Selten waren die Erwartungen an ein positives Turnierabschneiden der Three Lions so gering wie in diesem Jahr. Dabei hat sich im Mutterland des Fussballs zuletzt Erstaunliches getan.

Trainer

Als der 66-jährige Roy Hodgson vor zwei Jahren die englische Nationalmannschaft übernahm, traute ihm kaum jemand die dringend benötigte Verjüngung des Teams zu. Mittlerweile hat der polyglotte Hodgson, welcher ausser Englisch noch fliessend Norwegisch, Schwedisch, Deutsch und Italienisch spricht, genau dies geschafft und fährt mit dem jüngsten englischen Team seit langem zu einem WM-Turnier. Seine Erfahrung ist dabei Gold wert, da er in der Vergangenheit neben etlichen Vereinsmannschaften bereits die Nationalmannschaften von der Schweiz, Finnland und den Vereinigten Arabischen Emiraten betreut hat.

Stärken

Die Mannschaft hat viele vielversprechende Talente wie Shaw (18), Barkley (20) oder Sterling (19) und ist mittlerweile viel dynamischer als ihre Vorgängerteams. Das Paradestück ist dabei wahrscheinlich der Sturm mit dem ewigen Rooney und vor allem Daniel Sturridge von Liverpool, welcher in der letzten Spielzeit beeindruckende 22 Tore in der Premier League erzielt hat.

Schwächen

Hier muss einem traditionell sofort die Torhüterposition einfallen, aber selbst dort finden sich mittlerweile nicht nur Fliegenfänger. Joe Hart von Manchester City hat mit ein paar Ausnahmen eine solide Saison beim englischen Meister gespielt. Das grösste Manko könnte die Unerfahrenheit einiger wichtiger Spieler sein, so dass die WM für diese englische Mannschaft wahrscheinlich ein bisschen zu früh kommt.
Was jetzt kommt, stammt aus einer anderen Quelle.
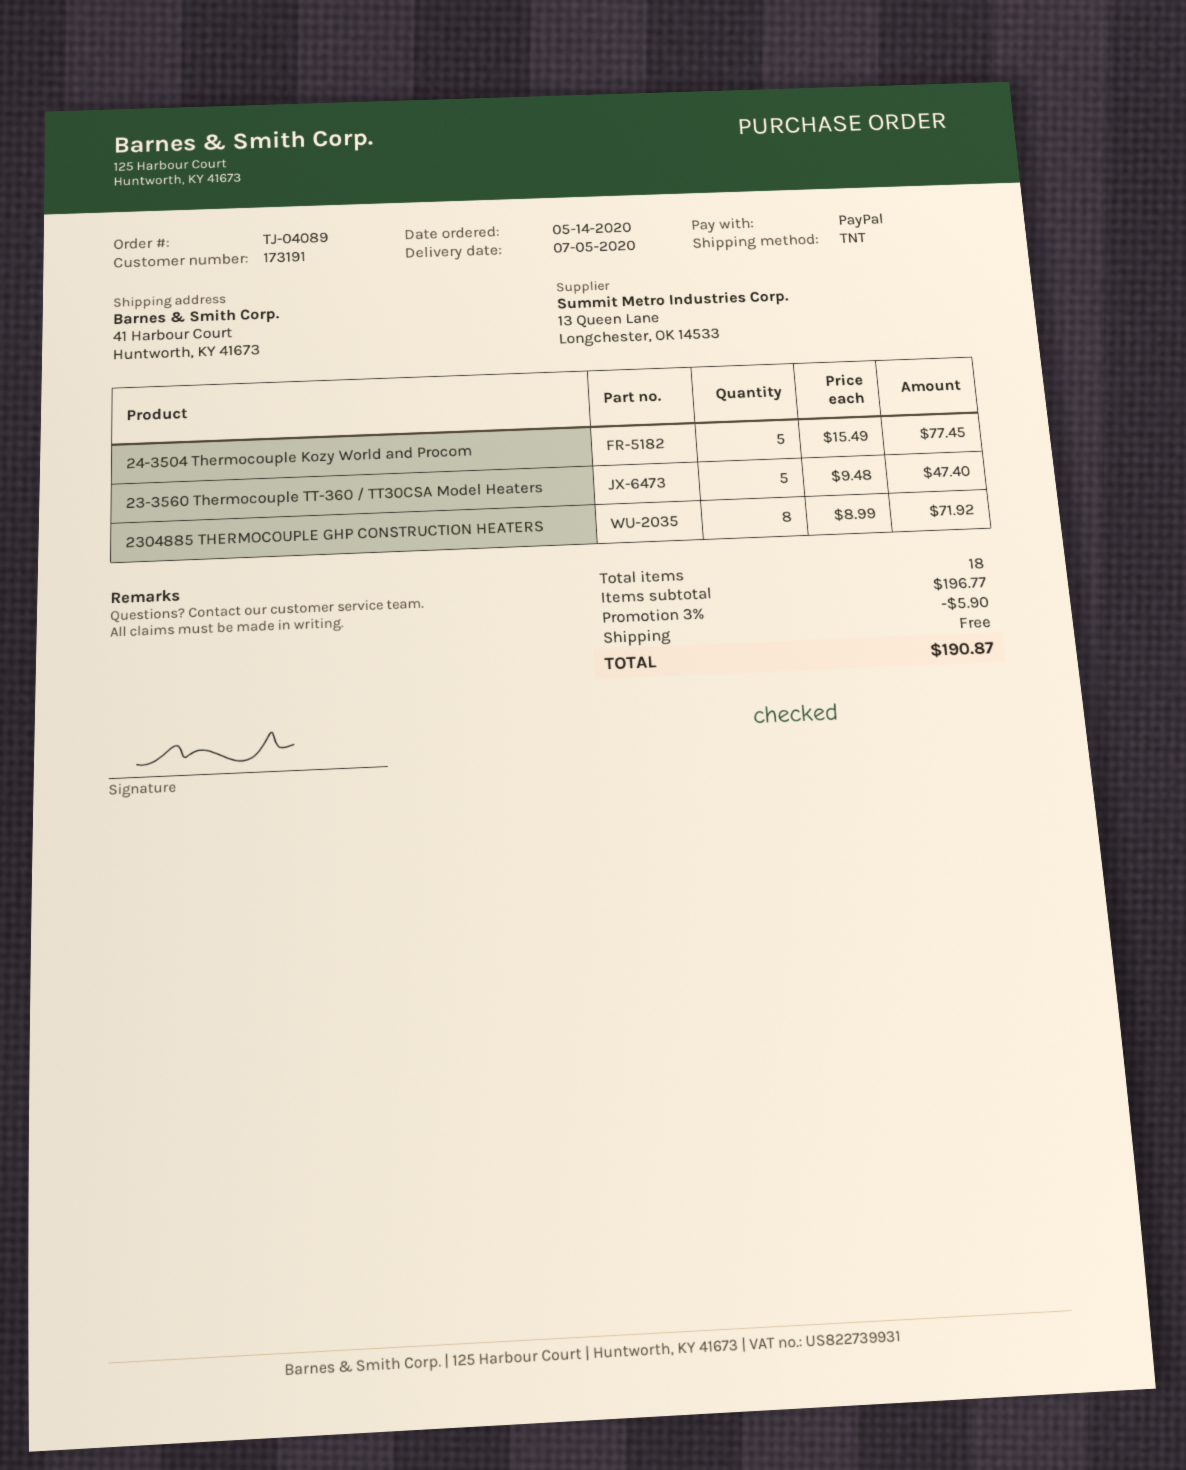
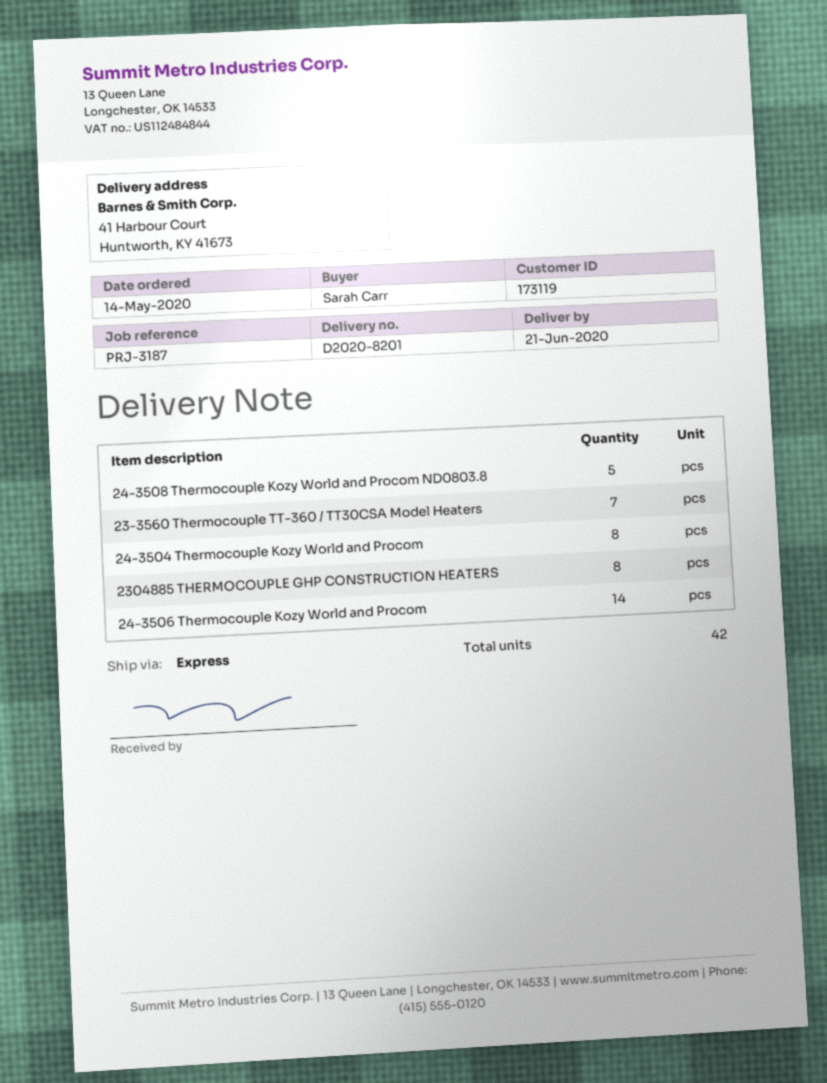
delivery date: 2020-07-05 -> 2020-06-21
customer number: 173191 -> 173119
shipping method: TNT -> express
24-3504 Thermocouple Kozy World and Procom: 5 -> 8
23-3560 Thermocouple TT-360 / TT30CSA Model Heaters: 5 -> 7
24-3508 Thermocouple Kozy World and Procom ND0803.8: none -> 5
24-3506 Thermocouple Kozy World and Procom: none -> 14
total quantity: 18 -> 42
In der Zukunft sollte aber stark mit ihnen zu rechnen sein.

Prognose

In der Hammergruppe mit Italien, Uruguay und dem Aussenseiter aus Costa Rica wird es für die Three Lions ganz schwer werden sich für das Achtelfinale zu qualifizieren. Wahrscheinlich wird die mangelnde Erfahrung und Cleverness knapp den Ausschlag zu Gunsten der beiden anderen Hochkarräter in der Gruppe geben. Sollte allerdings das erste Spiel gegen Italien nicht verloren werden, dann hätte die junge englische Mannschaft gute Chancen wider Erwarten das Achtelfinale zu erreichen. Viel weiter dürfte es für die Briten diesmal allerdings noch nicht gehen.